The expected output is an exact copy of the lines from the one containing "padding: 19px 20px" through the final line of the entries below, with no images.

----

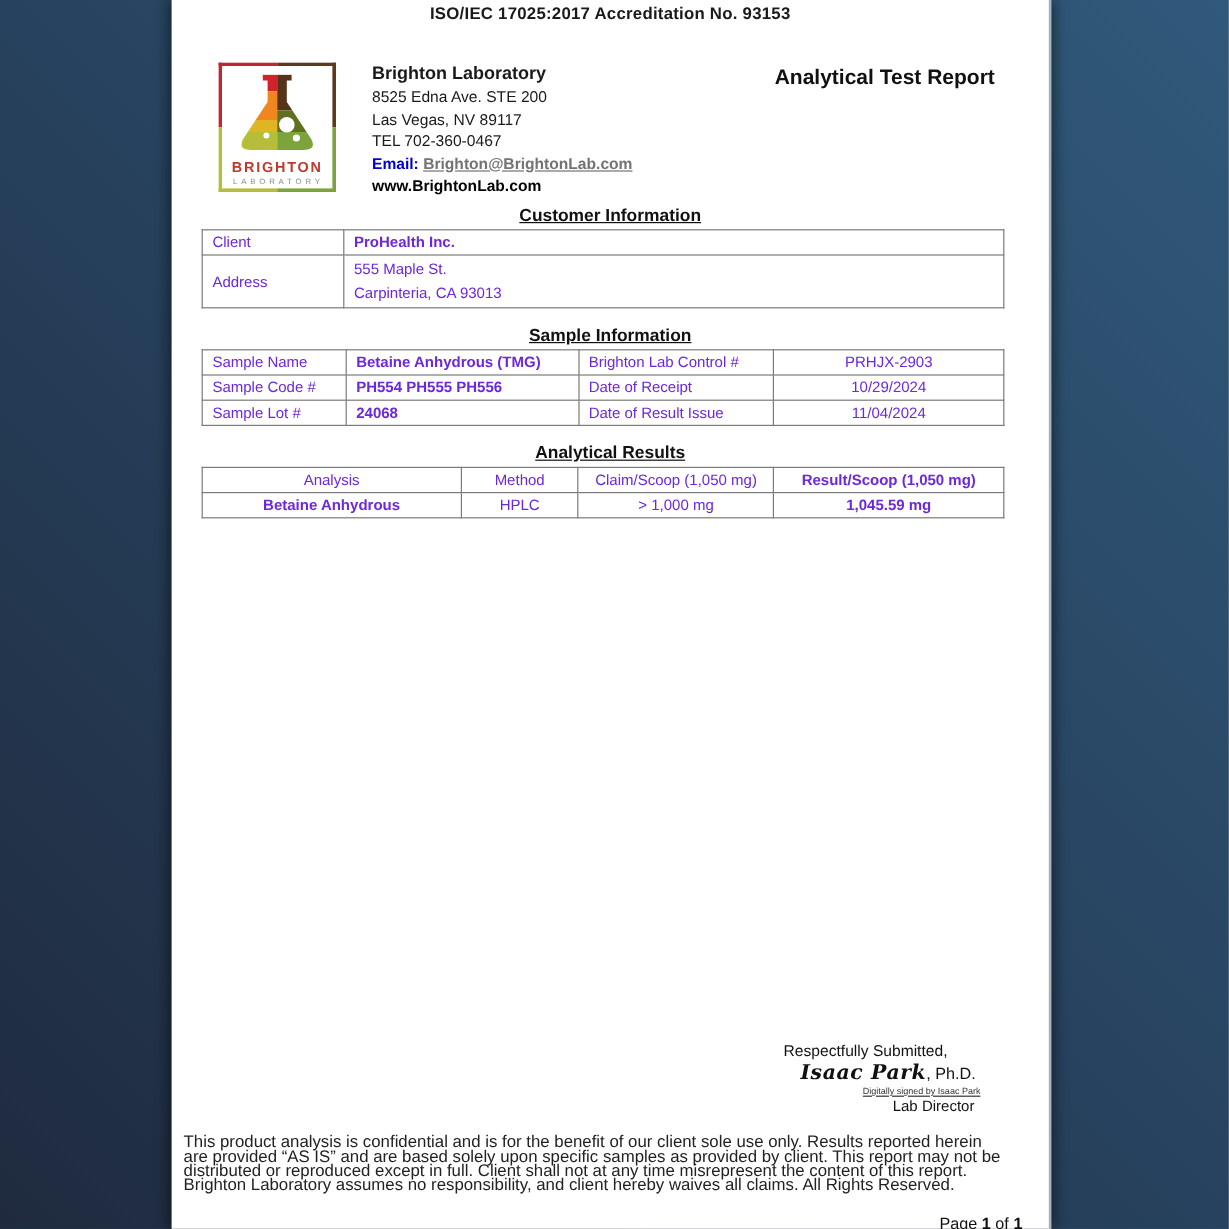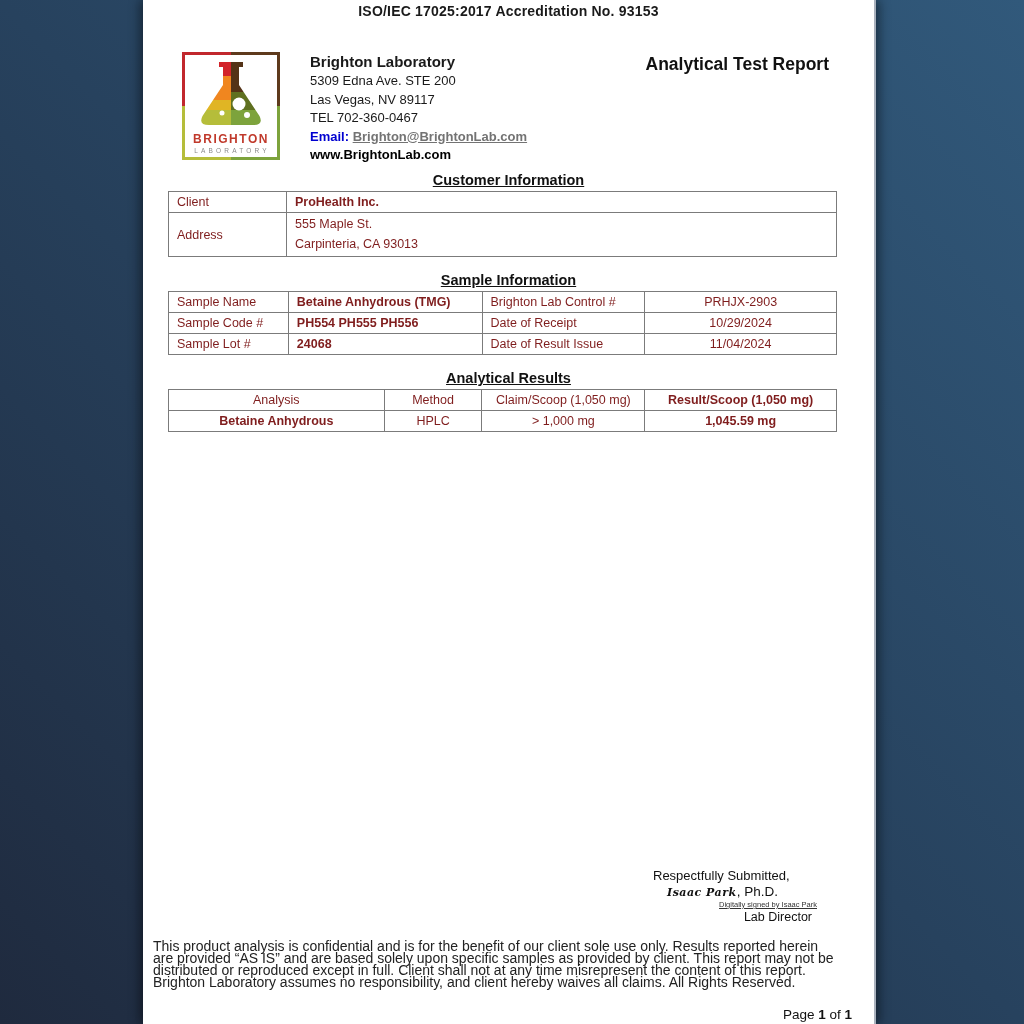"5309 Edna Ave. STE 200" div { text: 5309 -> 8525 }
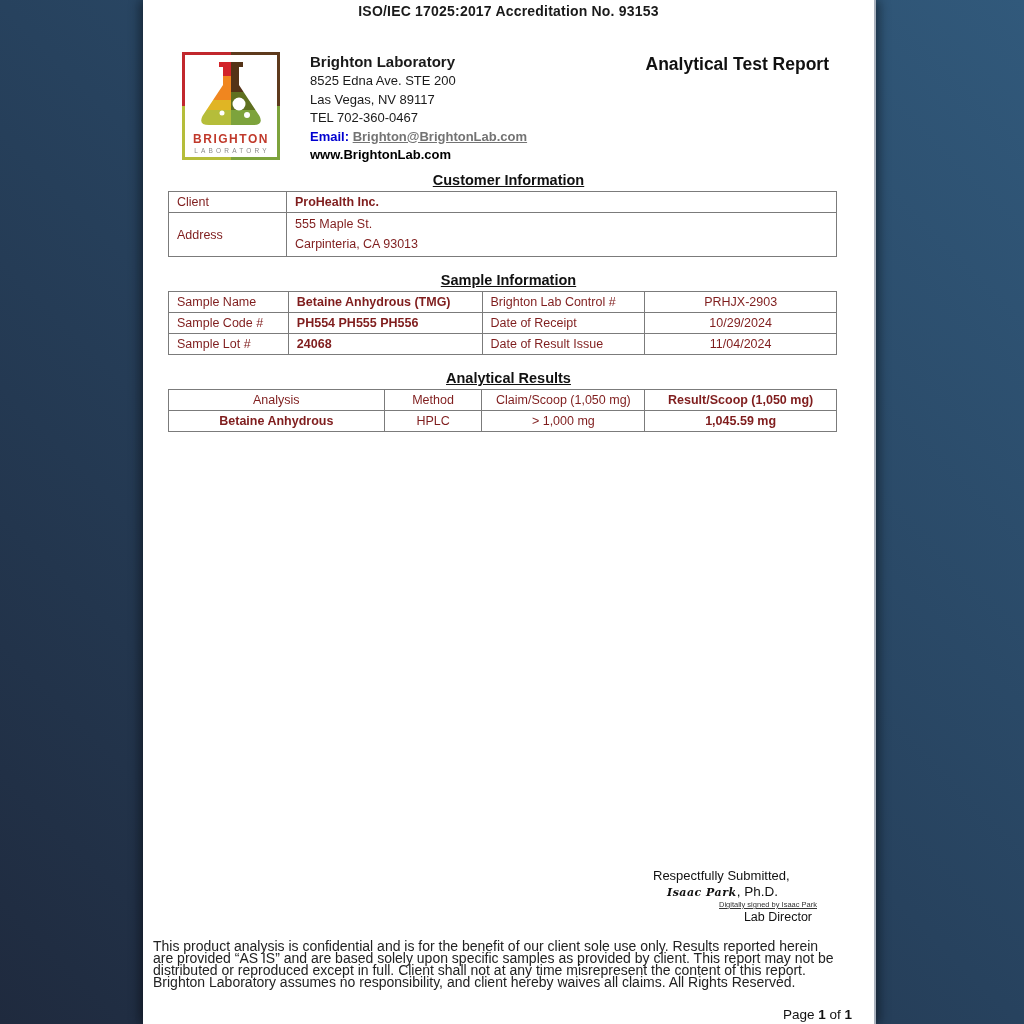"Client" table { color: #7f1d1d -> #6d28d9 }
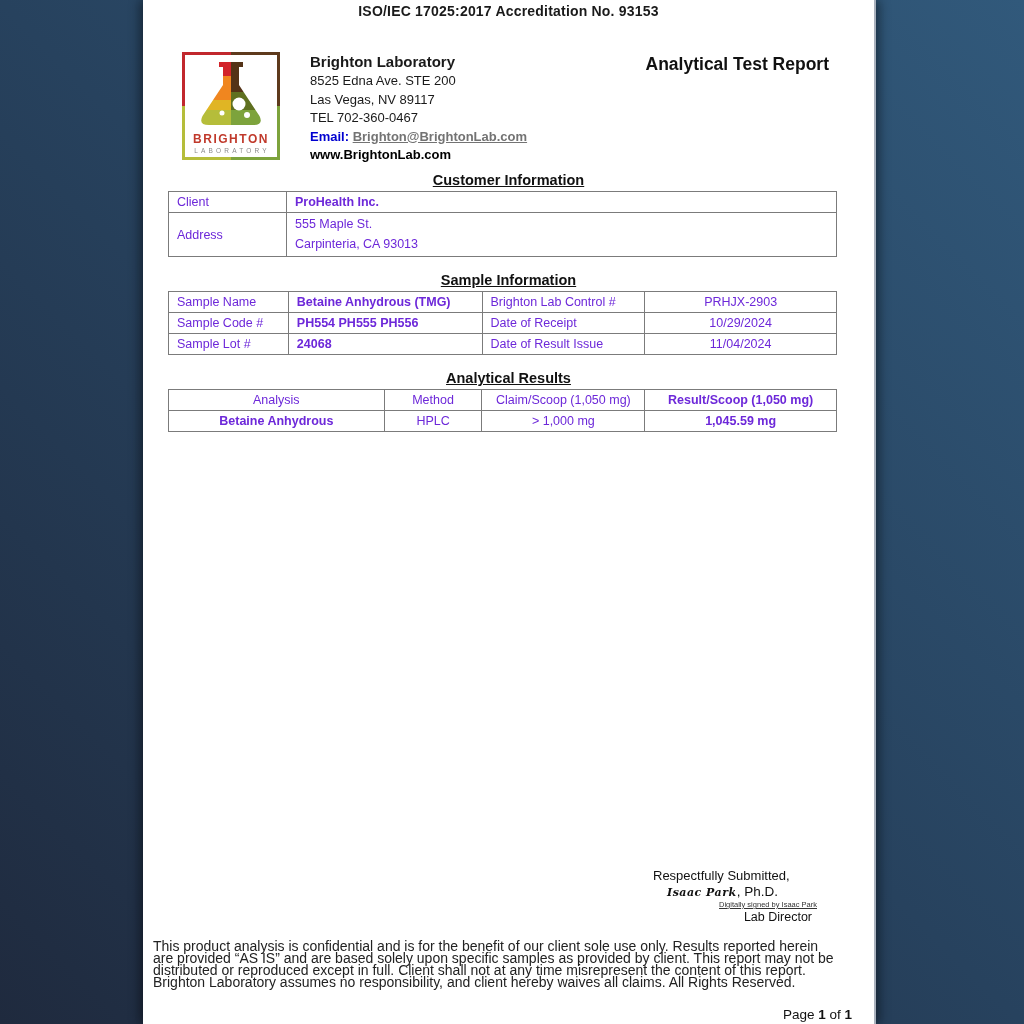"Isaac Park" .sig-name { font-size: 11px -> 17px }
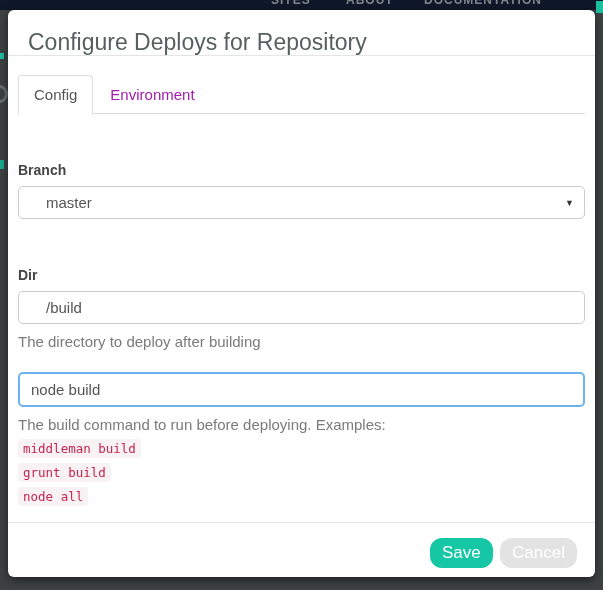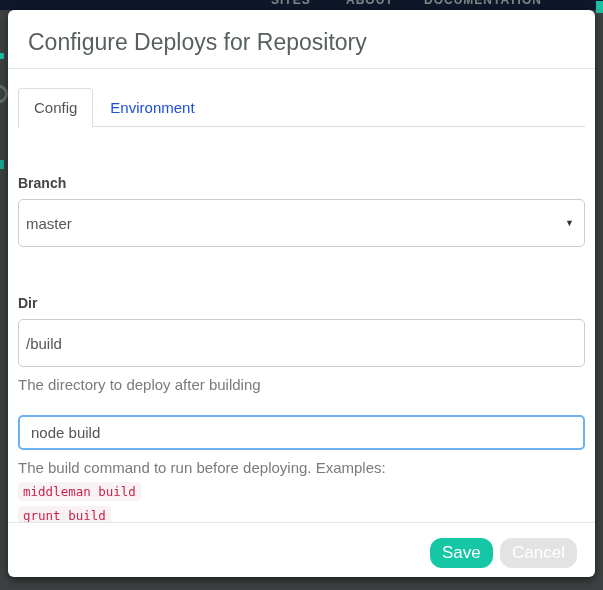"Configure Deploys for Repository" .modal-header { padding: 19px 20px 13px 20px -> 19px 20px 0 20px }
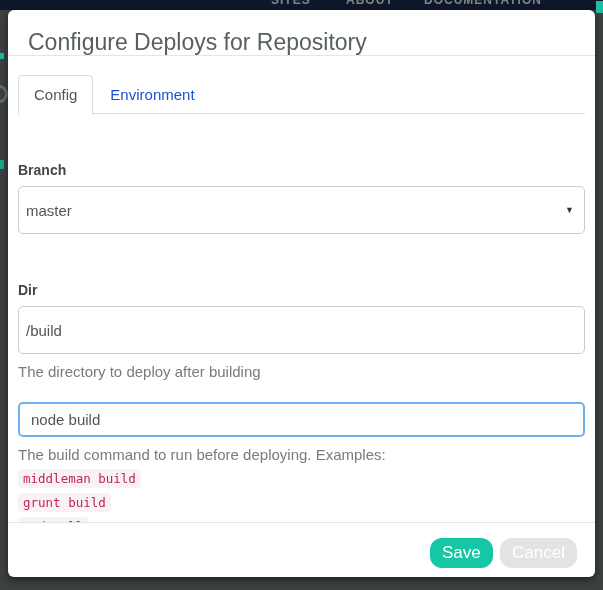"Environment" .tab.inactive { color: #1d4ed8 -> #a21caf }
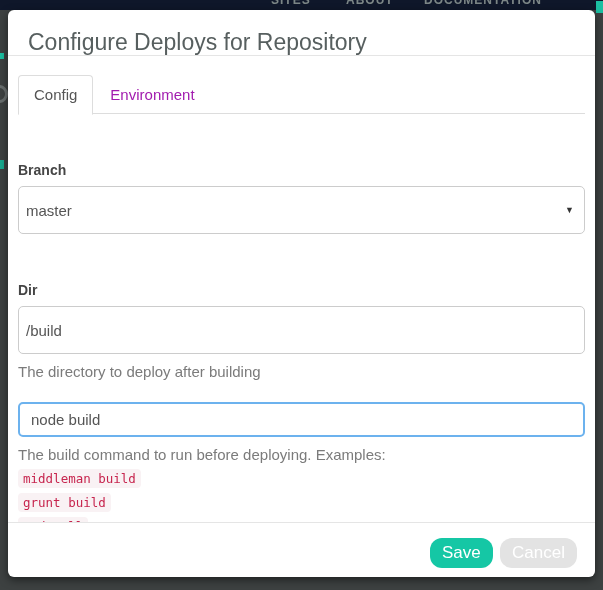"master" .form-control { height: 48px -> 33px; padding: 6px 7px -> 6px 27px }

----

(Expected output)
"Configure Deploys for Repository" .modal-header { padding: 19px 20px 13px 20px -> 19px 20px 0 20px }
"Environment" .tab.inactive { color: #1d4ed8 -> #a21caf }
"master" .form-control { height: 48px -> 33px; padding: 6px 7px -> 6px 27px }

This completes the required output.